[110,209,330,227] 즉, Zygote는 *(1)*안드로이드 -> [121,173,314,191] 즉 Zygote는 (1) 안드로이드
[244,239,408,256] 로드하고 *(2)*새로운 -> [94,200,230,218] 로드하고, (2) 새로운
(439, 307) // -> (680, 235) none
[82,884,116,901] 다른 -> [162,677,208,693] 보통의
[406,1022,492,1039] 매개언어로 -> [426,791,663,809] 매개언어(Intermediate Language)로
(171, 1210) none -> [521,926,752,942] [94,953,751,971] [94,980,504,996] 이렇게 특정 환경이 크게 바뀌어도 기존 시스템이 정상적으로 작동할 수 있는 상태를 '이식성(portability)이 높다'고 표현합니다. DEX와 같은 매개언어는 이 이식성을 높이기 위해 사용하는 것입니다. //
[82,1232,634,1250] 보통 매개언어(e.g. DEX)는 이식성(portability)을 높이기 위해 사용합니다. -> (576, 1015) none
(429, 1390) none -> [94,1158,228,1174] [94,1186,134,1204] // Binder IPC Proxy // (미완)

Aim of the exercise =
Retype every record exactly, omitting nothing.

Solution to this exercise =
[110,209,330,227] 즉, Zygote는 *(1)*안드로이드 -> [121,173,314,191] 즉 Zygote는 (1) 안드로이드
[244,239,408,256] 로드하고 *(2)*새로운 -> [94,200,230,218] 로드하고, (2) 새로운
(439, 307) // -> (680, 235) none
[82,884,116,901] 다른 -> [162,677,208,693] 보통의
[406,1022,492,1039] 매개언어로 -> [426,791,663,809] 매개언어(Intermediate Language)로
(171, 1210) none -> [521,926,752,942] [94,953,751,971] [94,980,504,996] 이렇게 특정 환경이 크게 바뀌어도 기존 시스템이 정상적으로 작동할 수 있는 상태를 '이식성(portability)이 높다'고 표현합니다. DEX와 같은 매개언어는 이 이식성을 높이기 위해 사용하는 것입니다. //
[82,1232,634,1250] 보통 매개언어(e.g. DEX)는 이식성(portability)을 높이기 위해 사용합니다. -> (576, 1015) none
(429, 1390) none -> [94,1158,228,1174] [94,1186,134,1204] // Binder IPC Proxy // (미완)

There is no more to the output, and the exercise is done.